**INSTRUCTIONS FOR THE TASK**
In the records below, find the line containing "border:1px solid #5a5a5a;border-bottom:none;" and transcribe it and every line after it exactly; leave the pictures out.

**SUPPLIED DATA**

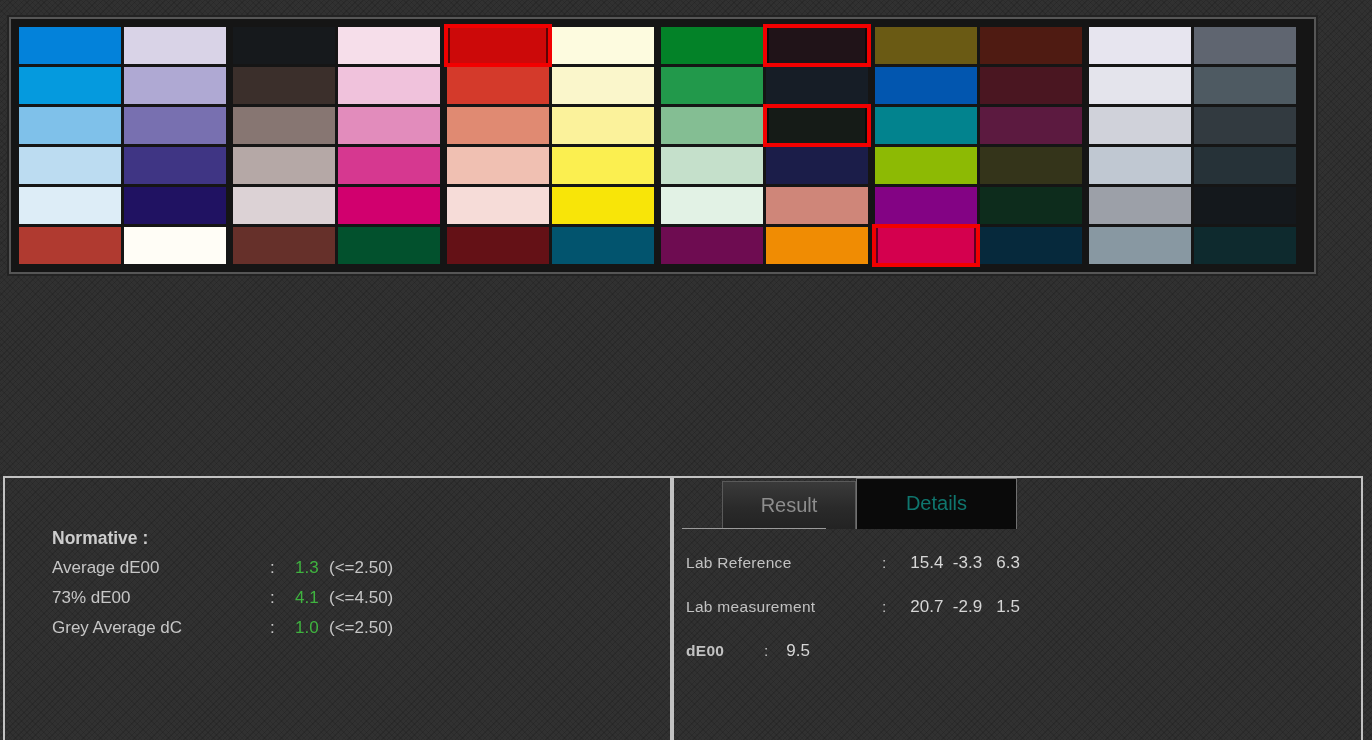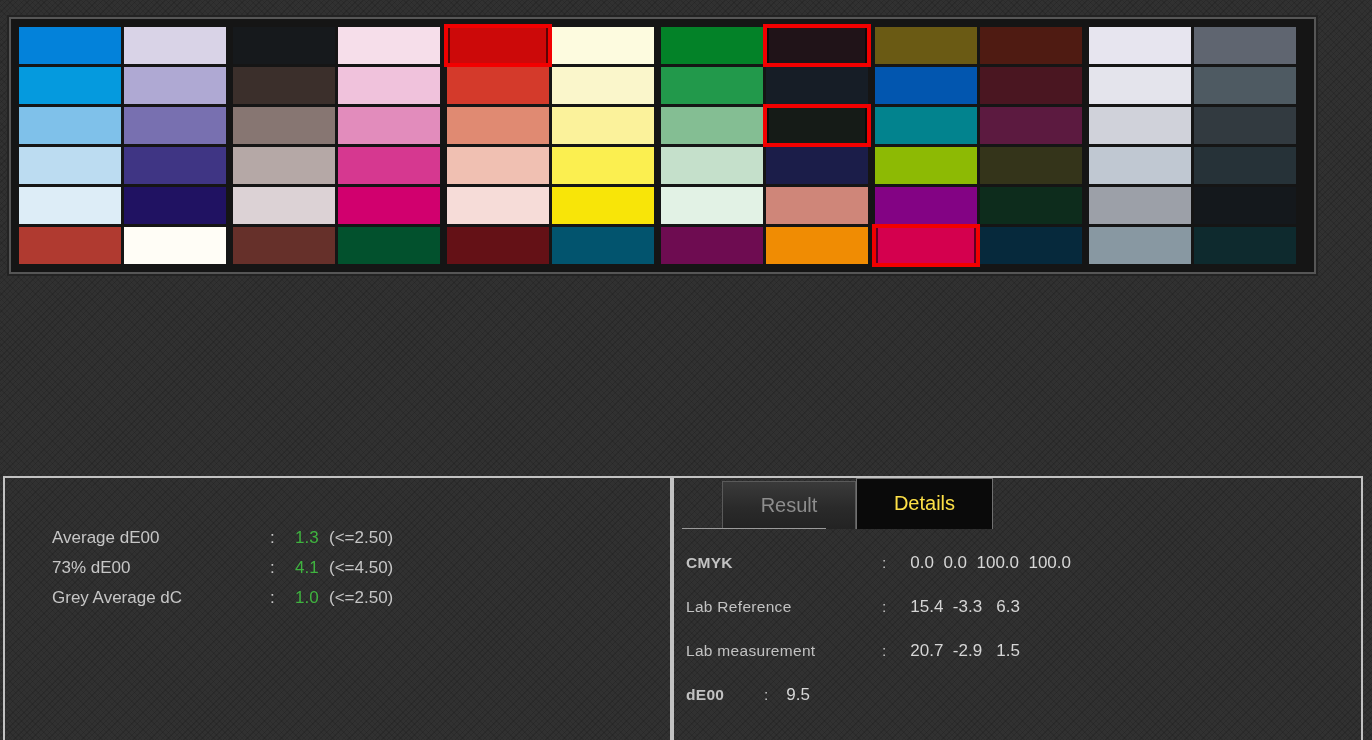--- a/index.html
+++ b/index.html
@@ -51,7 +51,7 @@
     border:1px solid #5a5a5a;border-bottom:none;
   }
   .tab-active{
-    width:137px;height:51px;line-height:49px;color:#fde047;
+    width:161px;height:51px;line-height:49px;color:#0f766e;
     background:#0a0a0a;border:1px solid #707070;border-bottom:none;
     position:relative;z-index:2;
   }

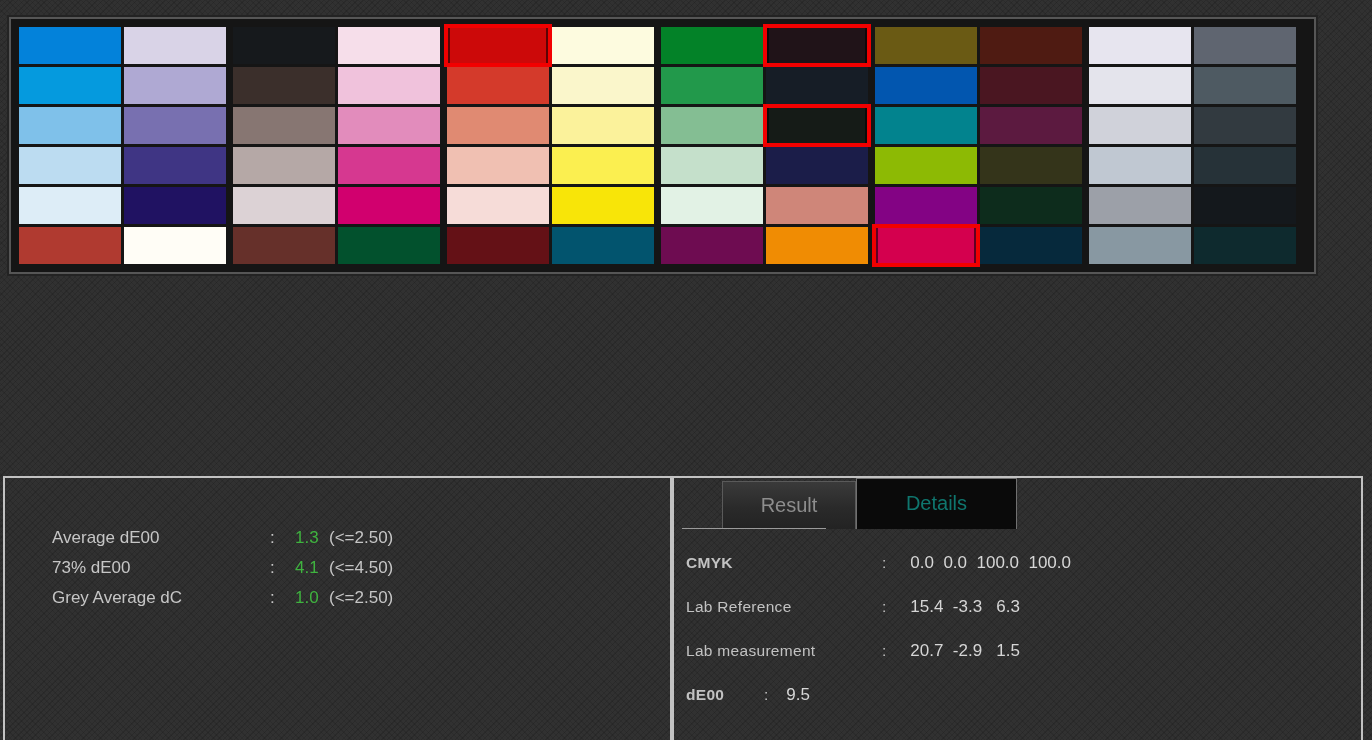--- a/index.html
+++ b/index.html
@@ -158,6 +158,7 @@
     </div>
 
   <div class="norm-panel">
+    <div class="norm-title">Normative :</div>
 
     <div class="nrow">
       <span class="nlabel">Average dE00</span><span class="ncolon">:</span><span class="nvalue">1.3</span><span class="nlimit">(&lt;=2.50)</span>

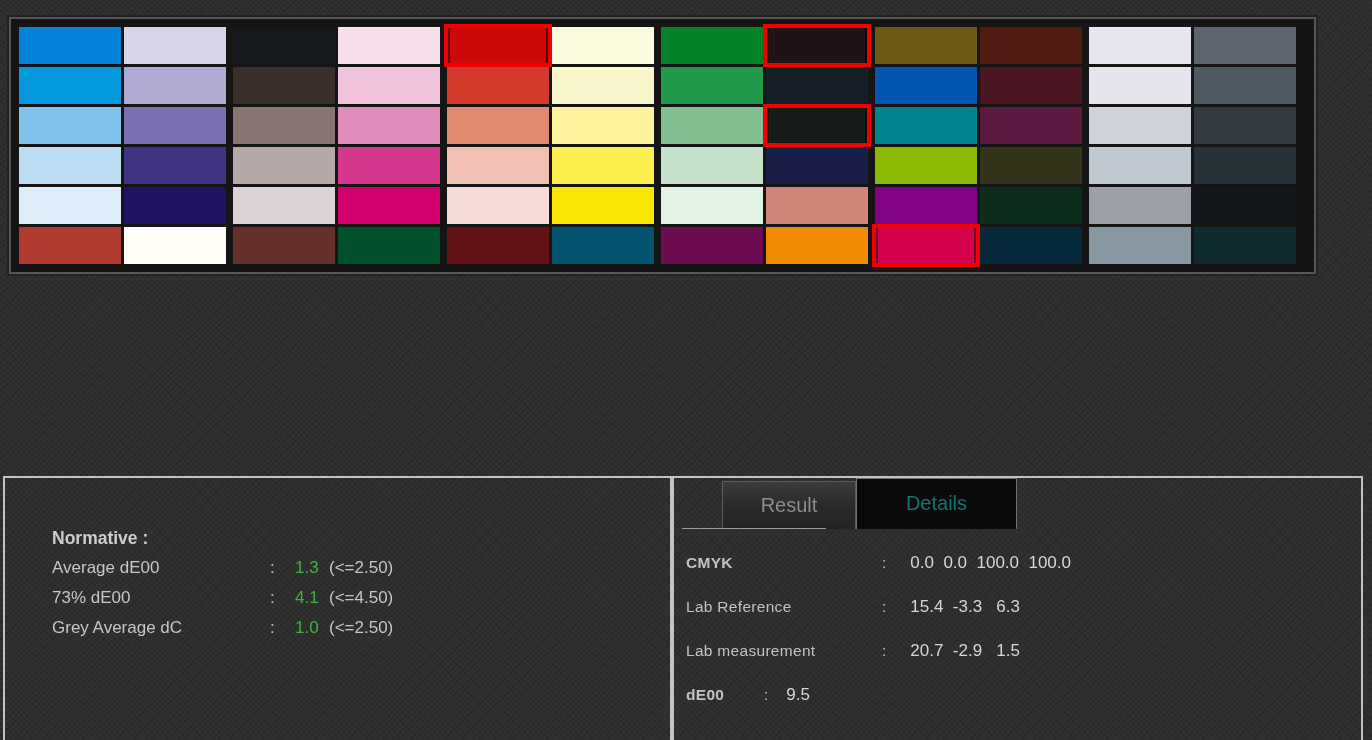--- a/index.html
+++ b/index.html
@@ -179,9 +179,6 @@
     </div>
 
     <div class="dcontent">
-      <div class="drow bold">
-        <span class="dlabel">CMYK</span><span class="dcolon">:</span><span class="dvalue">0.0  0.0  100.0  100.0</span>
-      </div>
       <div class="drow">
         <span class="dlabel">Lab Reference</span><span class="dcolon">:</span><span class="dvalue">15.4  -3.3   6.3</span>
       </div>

**ANSWER BOX**
     border:1px solid #5a5a5a;border-bottom:none;
   }
   .tab-active{
-    width:137px;height:51px;line-height:49px;color:#fde047;
+    width:161px;height:51px;line-height:49px;color:#0f766e;
     background:#0a0a0a;border:1px solid #707070;border-bottom:none;
     position:relative;z-index:2;
   }

--- a/index.html
+++ b/index.html
@@ -158,6 +158,7 @@
     </div>
 
   <div class="norm-panel">
+    <div class="norm-title">Normative :</div>
 
     <div class="nrow">
       <span class="nlabel">Average dE00</span><span class="ncolon">:</span><span class="nvalue">1.3</span><span class="nlimit">(&lt;=2.50)</span>

--- a/index.html
+++ b/index.html
@@ -179,9 +179,6 @@
     </div>
 
     <div class="dcontent">
-      <div class="drow bold">
-        <span class="dlabel">CMYK</span><span class="dcolon">:</span><span class="dvalue">0.0  0.0  100.0  100.0</span>
-      </div>
       <div class="drow">
         <span class="dlabel">Lab Reference</span><span class="dcolon">:</span><span class="dvalue">15.4  -3.3   6.3</span>
       </div>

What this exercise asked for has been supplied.